Далеко-далеко, у самой линии горизонта, виднелись два серых крыла: будто воздетые руки утопающего, они уходили под воду, беспомощные, огромные, как у кондора, но ни клюва, ни головы Котта не разглядел. Фонтаны брызг, словно частокол длинных белых копий, окружали эти крыла, а с высоты, трепеща и порхая, дождем падали потерянные перья, нежные нити и пушинки, которым дозволено было опуститься в море не столь быстро, как тяжелому телу, которое эти крыла несли. Там вдали низверглось в волны что-то большое, оперенное, а чайки безучастно парили в восходящих потоках, и подернутое легкой бризовой рябью море отбрасывало в небо солнечные блики.
Икар. Имя низвергшегося существа, тонувшего в сверканье, было одним из многих знаков, что слетели с пальцев глухонемой и остались не поняты Коттой.
Арахна старательно ухаживала за римским гостем и кивала в ответ на все вопросы, какие прочитывала по его губам. Кто описал ей эти девственные леса и пальмовые рощи, кто поведал о птицах, которых никогда не видывали у побережья железного города? Может быть, Пифагор сказал правду и ткачиха в самом деле долгими послеполуденными часами сидела рядом с Назоном на каменных балконах? Но когда Котта спросил старуху, не рассказывал ли ей ссыльный о чем-нибудь еще, помимо птиц и искусства полета, например о кристаллах, об окаменелостях и рудах, она отрицательно покачала головой.
Никогда?
Никогда.
Внезапно старуха заторопилась предъявить римлянину доказательства своего радушия; она мягко выпроводила его из комнаты, снова заперла ставни, уже не обращая внимания на свои гобелены, а в горнице стала угощать ореховым ликером и печеньем.
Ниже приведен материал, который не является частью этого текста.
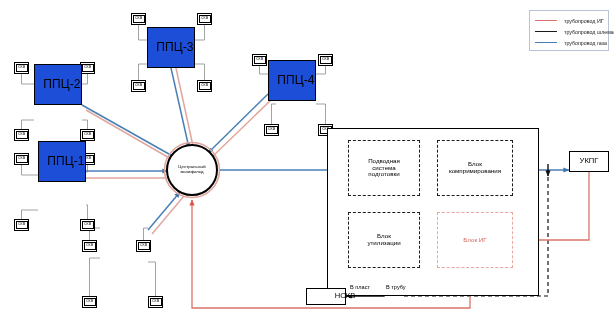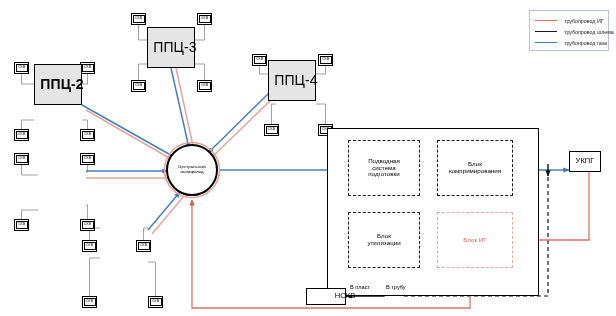"ППЦ-3" .ppc { background: #e5e5e5 -> #1d4ed8; font-size: 14px -> 12px }
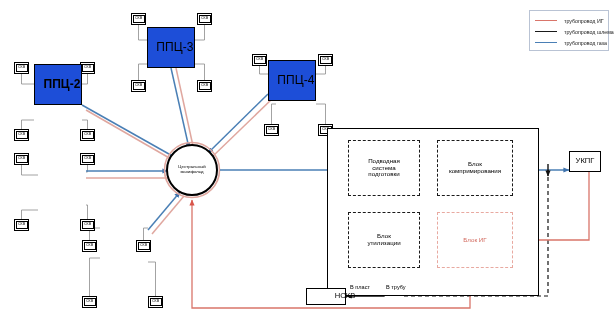"ППЦ-2" div.node { font-weight: bold -> none }
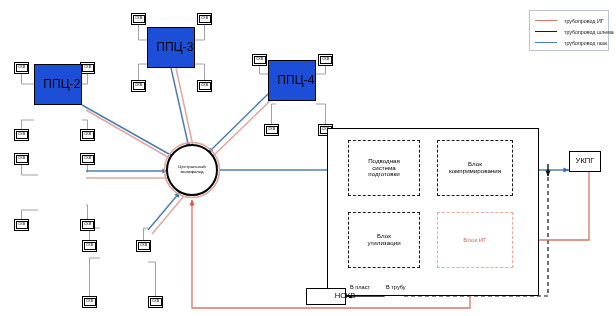"ППЦ-1" div.node { html: none -> <div> <span>ППЦ-1</span> </div> }
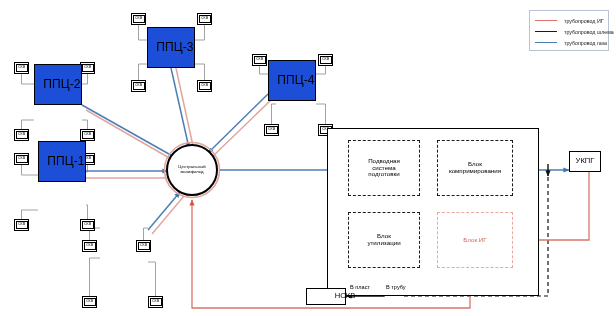"УКПГ" div.node { width: 32px -> 40px }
В полном смятении, слегка хмельной от ликера, Кот-та покинул наконец дом на скале, который, когда он оглянулся, пропал в туче чаек. Неужели Назон отворял каждому из слушателей особое окно в царство своих фантазий, рассказывал каждому лишь те истории, какие тот хотел или был способен услышать? Эхо дала свидетельство о Книге камней, Арахна – о Книге птиц. Он спрашивает себя, писал Котта в почтительном письме к Кианее, которое так и не дойдет до виа Анастазио, он спрашивает себя, уж не задумал ли поэт свои Метаморфозы с самого начала как огромную историю природы, восходящую от камней к облакам.
Глава девятая
Пришел август – знойная летняя пора, единственным украшением которой было разве что имя Императора. Солнце этого месяца выжгло все, что не могло похвастаться выносливостью кактусов, чертополоха или тамариска. В полуденные часы стрекот цикад становился так нестерпим, что женщины железного города затыкали детям уши освященным воском, чтобы уберечь их от зловредной музыки, которая чудилась им в этом стрекоте. Переливчатые ящерки выползали в эти часы из трещин в стенах, из скальных расселин и слизывали мух с горячих городских камней. На сланцевых крышах нежились в солнечных лучах змеи.
Разыскивая душистые травы для своих настоек, немец Дит обнаружил в руинах одной из улочек, где уже который десяток лет никто не жил, огромных, с кулак, пауков; тенета их были до того прочны, что несли погибель не только цикадам, но и вьюркам и едва вставшим на крыло овсянкам.
Паника, вспыхнувшая из-за этой невиданной нечисти, длилась недолго: Томы, измученные быстрой сменой времен года и зноем, начали свыкаться с новыми бедами, как прежде свыклись с буйством растительности и тепловыми грозами нового климата. Лишь Терей лопался от злости. Как-то раз, когда он с кочергой в руке полз на четвереньках по крыше бойни, намереваясь истребить змей, в соседнем дворе собралась гогочущая орава ребятни и кабацких завсегдатаев; эта публика глазела на мясника, подуськивала его, а потом на почтительном расстоянии бежала следом, когда он со своей кочергой и смоляным факелом мчался через паучьи развалины, рвал там и сям паутину с цикадами и полуистлевшими птицами и прижигал факелом пауков. Под улюлюканье и аплодисменты этой оравы кто-то из подручных кабатчика окунул палец в густую темную жижу, вытекшую из паучьего нутра, и намалевал себе на щеках и на лбу какие-то знаки.